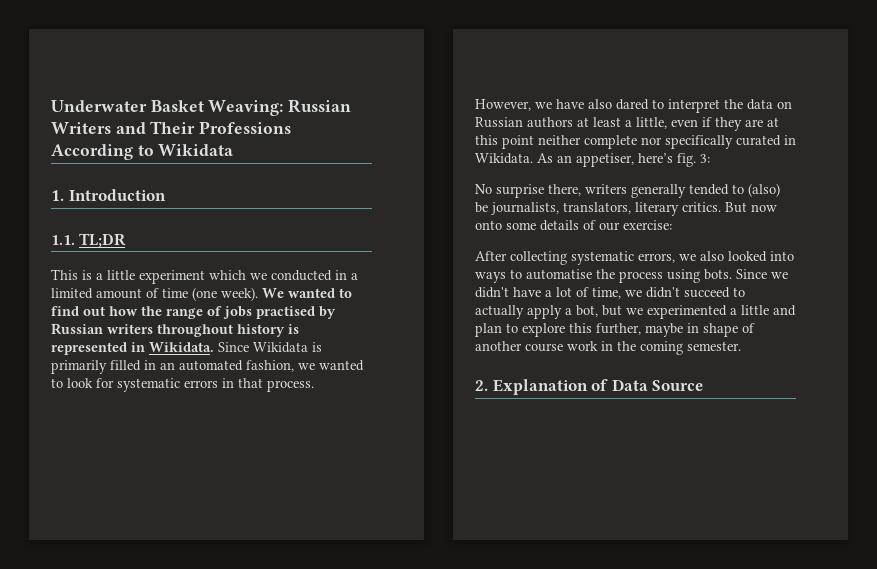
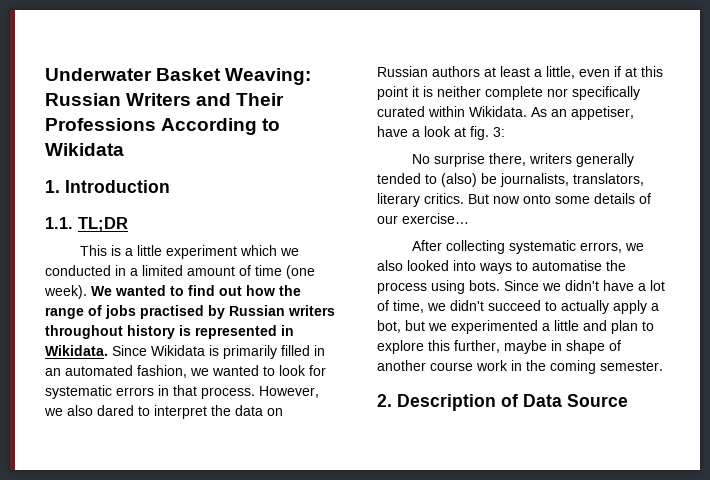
- However, we have also dared to interpret the data on Russian authors at least a little, even if they are at this point neither complete nor specifically curated in Wikidata.
+ However, we also dared to interpret the data on Russian authors at least a little, even if at this point it is neither complete nor specifically curated within Wikidata.
- As an appetiser, here’s fig. 3:
+ As an appetiser, have a look at fig. 3:
- But now onto some details of our exercise:
+ But now onto some details of our exercise…
- 2. Explanation of Data Source
+ 2. Description of Data Source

· · · ·

**Exercise**. Reproduce the whole listing verbatim. Pictures stay out of the copy.

**Final answer**.
- However, we have also dared to interpret the data on Russian authors at least a little, even if they are at this point neither complete nor specifically curated in Wikidata.
+ However, we also dared to interpret the data on Russian authors at least a little, even if at this point it is neither complete nor specifically curated within Wikidata.
- As an appetiser, here’s fig. 3:
+ As an appetiser, have a look at fig. 3:
- But now onto some details of our exercise:
+ But now onto some details of our exercise…
- 2. Explanation of Data Source
+ 2. Description of Data Source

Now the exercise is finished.